All that should be output is the block of lines below from the line with "- Mongo DB, atlas" to the line with "- 차츰 chrome", both included, exactly as written.
═════ Information supplied ═════
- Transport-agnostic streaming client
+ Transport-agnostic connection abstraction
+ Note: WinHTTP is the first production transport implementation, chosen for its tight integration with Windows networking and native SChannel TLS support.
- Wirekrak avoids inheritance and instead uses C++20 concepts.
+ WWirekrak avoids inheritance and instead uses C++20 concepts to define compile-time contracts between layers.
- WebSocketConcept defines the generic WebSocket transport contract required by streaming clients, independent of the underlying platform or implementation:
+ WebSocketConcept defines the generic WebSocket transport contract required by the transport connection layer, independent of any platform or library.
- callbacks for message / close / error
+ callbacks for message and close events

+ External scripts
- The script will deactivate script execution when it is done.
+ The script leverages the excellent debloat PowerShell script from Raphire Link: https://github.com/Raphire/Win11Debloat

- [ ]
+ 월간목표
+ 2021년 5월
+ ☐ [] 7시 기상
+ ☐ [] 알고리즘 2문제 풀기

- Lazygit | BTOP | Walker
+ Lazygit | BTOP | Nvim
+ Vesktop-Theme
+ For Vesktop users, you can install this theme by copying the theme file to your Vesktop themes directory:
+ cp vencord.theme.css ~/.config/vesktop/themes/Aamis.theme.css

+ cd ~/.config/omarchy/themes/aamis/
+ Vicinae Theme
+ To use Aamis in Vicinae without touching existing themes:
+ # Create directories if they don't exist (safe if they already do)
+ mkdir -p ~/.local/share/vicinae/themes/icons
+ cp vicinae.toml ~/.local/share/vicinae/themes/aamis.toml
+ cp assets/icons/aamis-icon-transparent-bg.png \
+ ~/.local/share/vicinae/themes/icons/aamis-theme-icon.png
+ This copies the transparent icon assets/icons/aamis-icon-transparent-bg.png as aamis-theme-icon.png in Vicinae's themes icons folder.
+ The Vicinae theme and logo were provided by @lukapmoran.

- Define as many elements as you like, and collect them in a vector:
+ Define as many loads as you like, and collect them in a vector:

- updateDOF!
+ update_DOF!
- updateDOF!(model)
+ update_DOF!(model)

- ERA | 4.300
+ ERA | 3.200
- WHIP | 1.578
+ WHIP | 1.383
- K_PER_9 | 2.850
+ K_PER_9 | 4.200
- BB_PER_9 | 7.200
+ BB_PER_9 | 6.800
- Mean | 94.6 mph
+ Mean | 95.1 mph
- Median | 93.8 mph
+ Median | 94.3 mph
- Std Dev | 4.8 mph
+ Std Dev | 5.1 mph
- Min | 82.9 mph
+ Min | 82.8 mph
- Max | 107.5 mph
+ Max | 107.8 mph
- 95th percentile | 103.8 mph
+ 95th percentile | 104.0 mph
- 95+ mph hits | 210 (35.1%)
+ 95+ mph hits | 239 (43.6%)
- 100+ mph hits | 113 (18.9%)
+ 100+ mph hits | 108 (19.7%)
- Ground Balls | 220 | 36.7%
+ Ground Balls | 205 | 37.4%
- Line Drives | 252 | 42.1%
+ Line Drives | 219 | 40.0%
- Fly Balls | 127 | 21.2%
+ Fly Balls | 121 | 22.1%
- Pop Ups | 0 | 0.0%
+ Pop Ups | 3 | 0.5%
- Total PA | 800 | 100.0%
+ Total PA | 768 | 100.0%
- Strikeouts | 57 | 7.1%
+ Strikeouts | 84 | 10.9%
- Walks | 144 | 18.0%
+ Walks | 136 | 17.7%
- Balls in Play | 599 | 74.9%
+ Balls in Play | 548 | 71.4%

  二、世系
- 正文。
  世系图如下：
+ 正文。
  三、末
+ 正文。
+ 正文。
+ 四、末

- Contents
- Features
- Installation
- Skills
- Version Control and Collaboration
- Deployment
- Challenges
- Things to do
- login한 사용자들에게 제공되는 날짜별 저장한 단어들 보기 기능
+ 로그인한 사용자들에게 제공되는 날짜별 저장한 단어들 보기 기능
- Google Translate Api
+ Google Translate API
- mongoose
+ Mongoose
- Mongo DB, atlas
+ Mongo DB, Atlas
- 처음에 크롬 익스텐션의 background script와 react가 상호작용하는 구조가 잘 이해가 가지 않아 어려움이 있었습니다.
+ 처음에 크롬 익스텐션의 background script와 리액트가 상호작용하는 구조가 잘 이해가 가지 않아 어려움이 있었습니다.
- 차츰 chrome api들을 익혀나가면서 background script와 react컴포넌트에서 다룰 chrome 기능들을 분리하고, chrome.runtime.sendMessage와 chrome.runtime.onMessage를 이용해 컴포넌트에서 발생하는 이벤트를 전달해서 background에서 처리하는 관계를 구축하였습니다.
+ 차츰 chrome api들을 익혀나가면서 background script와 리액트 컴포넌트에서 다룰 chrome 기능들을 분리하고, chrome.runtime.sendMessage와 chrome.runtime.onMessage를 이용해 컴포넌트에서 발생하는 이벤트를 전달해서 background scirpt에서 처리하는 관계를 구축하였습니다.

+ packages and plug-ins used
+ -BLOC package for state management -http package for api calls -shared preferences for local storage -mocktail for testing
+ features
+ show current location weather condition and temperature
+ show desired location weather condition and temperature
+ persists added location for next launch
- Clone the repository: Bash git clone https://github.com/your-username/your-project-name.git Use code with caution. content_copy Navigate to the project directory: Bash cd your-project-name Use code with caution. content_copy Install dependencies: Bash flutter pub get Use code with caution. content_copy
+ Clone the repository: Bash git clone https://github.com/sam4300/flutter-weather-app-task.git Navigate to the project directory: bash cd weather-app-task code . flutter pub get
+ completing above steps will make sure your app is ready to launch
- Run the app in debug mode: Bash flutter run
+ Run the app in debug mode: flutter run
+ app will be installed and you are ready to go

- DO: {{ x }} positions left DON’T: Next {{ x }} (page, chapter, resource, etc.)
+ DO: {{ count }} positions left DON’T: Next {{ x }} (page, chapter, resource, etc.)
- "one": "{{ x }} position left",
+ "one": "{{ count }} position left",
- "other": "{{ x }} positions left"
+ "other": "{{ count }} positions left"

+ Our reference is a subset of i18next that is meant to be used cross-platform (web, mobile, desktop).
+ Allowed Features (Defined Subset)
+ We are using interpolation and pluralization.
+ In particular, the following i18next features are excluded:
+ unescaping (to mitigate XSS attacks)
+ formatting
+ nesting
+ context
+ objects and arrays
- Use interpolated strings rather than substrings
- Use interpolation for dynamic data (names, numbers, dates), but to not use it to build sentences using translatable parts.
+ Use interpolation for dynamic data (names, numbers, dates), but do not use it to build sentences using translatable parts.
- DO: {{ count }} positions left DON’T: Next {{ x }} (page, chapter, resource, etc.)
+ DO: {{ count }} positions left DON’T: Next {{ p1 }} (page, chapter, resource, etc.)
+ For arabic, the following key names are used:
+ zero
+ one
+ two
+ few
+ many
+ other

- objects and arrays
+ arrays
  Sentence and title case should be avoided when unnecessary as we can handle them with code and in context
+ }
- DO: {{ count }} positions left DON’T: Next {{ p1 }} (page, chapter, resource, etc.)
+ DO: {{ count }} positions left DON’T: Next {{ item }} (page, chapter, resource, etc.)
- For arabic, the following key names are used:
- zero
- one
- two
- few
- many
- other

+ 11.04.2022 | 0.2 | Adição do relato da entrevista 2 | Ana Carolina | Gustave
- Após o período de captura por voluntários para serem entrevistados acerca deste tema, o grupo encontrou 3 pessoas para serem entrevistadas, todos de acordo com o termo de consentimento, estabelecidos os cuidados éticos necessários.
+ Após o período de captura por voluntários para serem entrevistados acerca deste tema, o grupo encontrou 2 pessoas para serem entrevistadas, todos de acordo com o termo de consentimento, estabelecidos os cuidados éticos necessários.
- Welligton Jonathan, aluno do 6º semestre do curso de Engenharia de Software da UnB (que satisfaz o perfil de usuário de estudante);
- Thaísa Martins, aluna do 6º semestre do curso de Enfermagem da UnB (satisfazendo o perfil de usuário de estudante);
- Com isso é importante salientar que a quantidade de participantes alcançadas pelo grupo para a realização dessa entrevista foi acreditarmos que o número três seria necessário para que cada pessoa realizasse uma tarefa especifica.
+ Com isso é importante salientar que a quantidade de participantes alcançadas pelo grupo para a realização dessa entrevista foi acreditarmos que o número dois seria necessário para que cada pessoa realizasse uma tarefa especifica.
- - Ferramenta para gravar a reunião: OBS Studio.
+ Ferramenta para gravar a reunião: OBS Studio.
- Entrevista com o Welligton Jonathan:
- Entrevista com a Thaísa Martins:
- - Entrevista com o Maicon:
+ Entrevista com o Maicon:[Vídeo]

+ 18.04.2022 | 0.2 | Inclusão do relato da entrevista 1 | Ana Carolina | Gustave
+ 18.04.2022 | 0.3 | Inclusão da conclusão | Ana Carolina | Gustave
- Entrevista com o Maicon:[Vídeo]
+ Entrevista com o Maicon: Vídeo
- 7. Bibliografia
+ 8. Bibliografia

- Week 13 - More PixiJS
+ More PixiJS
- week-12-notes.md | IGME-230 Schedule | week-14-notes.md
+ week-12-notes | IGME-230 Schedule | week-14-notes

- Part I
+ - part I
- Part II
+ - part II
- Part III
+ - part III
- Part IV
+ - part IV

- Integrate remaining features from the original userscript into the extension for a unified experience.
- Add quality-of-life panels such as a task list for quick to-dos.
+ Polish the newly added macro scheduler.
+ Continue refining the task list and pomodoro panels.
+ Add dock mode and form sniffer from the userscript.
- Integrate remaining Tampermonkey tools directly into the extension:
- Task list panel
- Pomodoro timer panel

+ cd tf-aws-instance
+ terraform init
═════
Expected output
- Mongo DB, atlas
+ Mongo DB, Atlas
- 처음에 크롬 익스텐션의 background script와 react가 상호작용하는 구조가 잘 이해가 가지 않아 어려움이 있었습니다.
+ 처음에 크롬 익스텐션의 background script와 리액트가 상호작용하는 구조가 잘 이해가 가지 않아 어려움이 있었습니다.
- 차츰 chrome api들을 익혀나가면서 background script와 react컴포넌트에서 다룰 chrome 기능들을 분리하고, chrome.runtime.sendMessage와 chrome.runtime.onMessage를 이용해 컴포넌트에서 발생하는 이벤트를 전달해서 background에서 처리하는 관계를 구축하였습니다.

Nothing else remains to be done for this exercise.